***** Material for the task

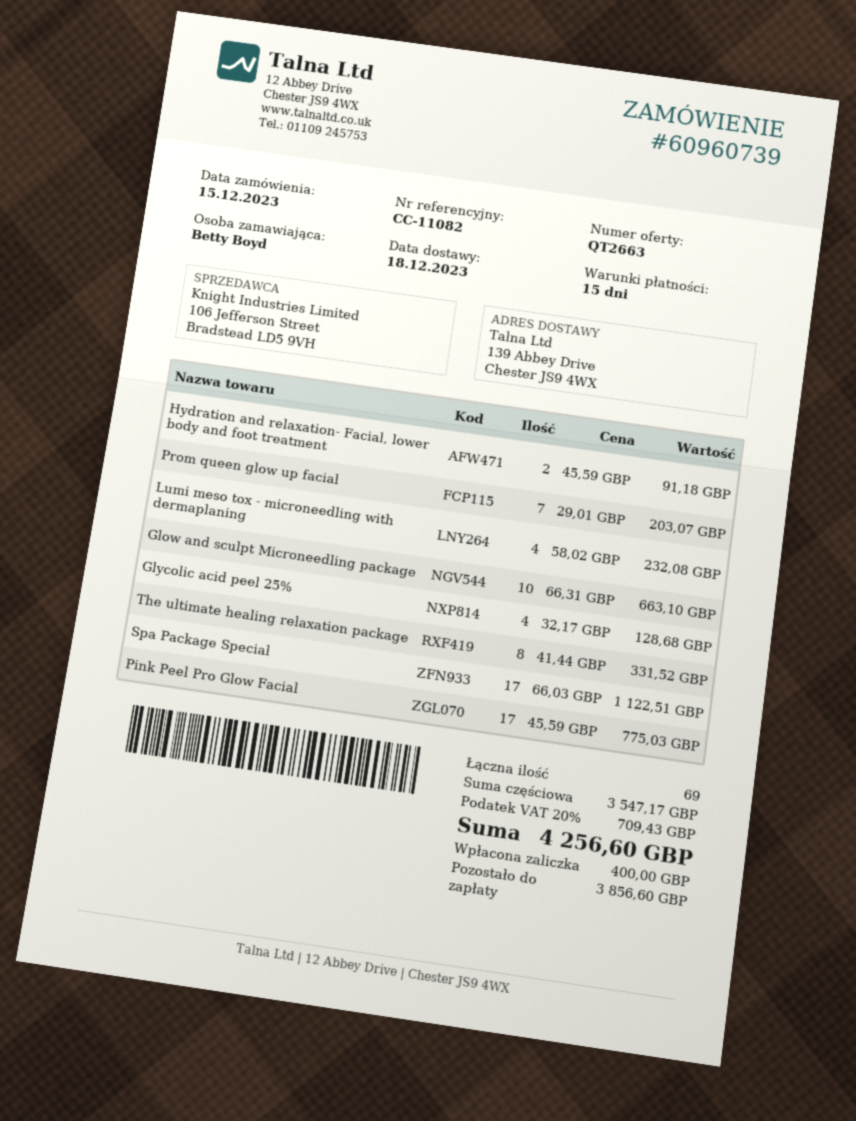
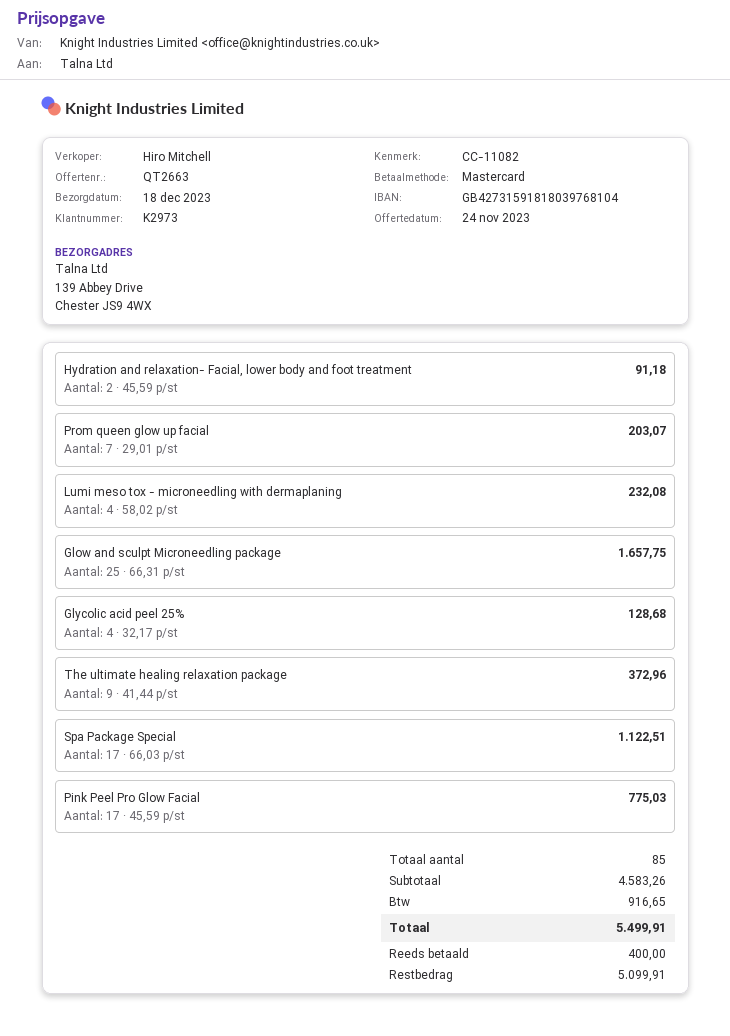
Glow and sculpt Microneedling package: 10 x 66.31 = 663.10 -> 25 x 66.31 = 1657.75
The ultimate healing relaxation package: 8 x 41.44 = 331.52 -> 9 x 41.44 = 372.96
total quantity: 69 -> 85
subtotal: 3547.17 -> 4583.26
tax: 709.43 -> 916.65
total: 4256.60 -> 5499.91
balance: 3856.60 -> 5099.91

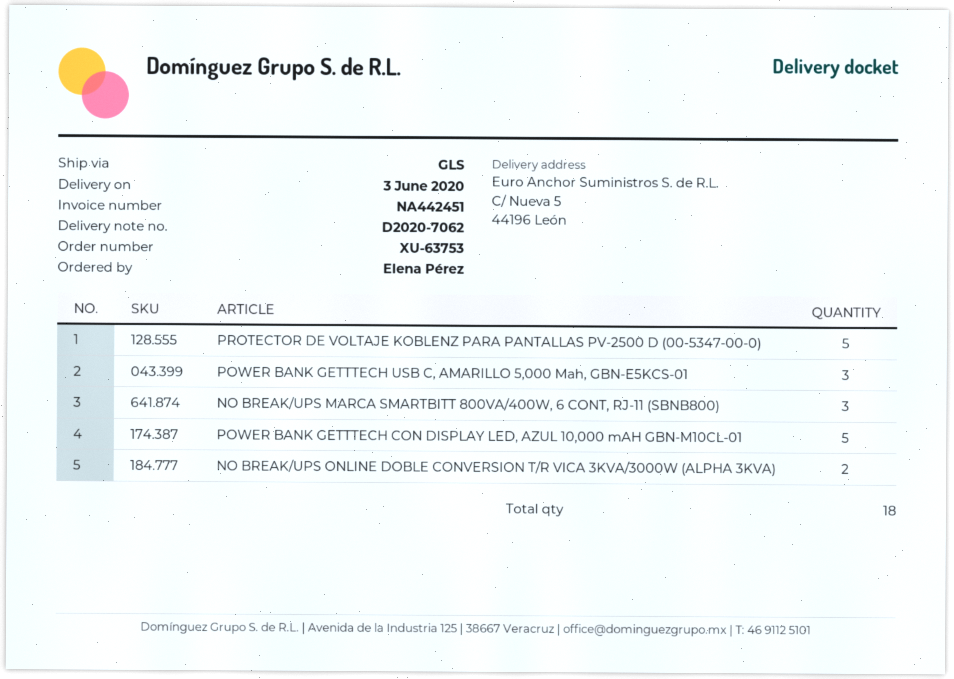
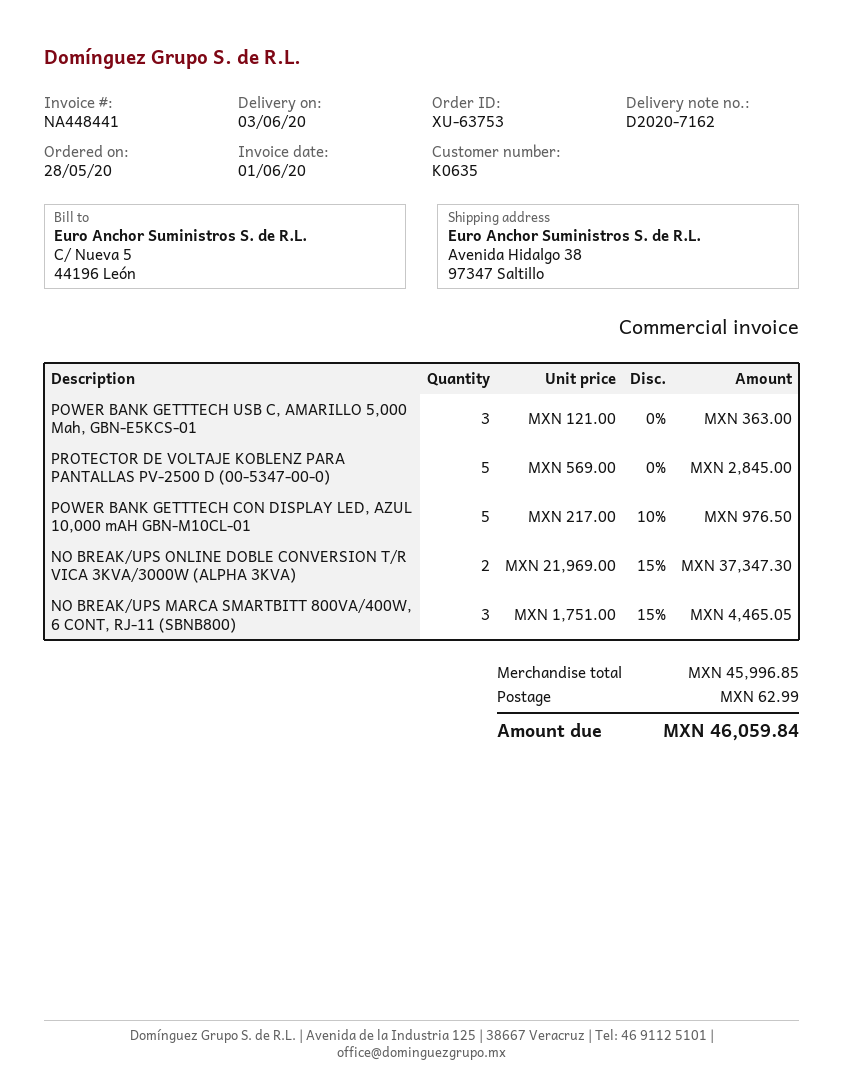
delivery note number: D2020-7062 -> D2020-7162
invoice number: NA442451 -> NA448441
ship to: C/ Nueva 5, 44196 León -> Avenida Hidalgo 38, 97347 Saltillo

**********

■ **What the task requires**:
The lines to report are those in the material above that contain the word "number"; copy every one of them.

■ **The completed task**:
delivery note number: D2020-7062 -> D2020-7162
invoice number: NA442451 -> NA448441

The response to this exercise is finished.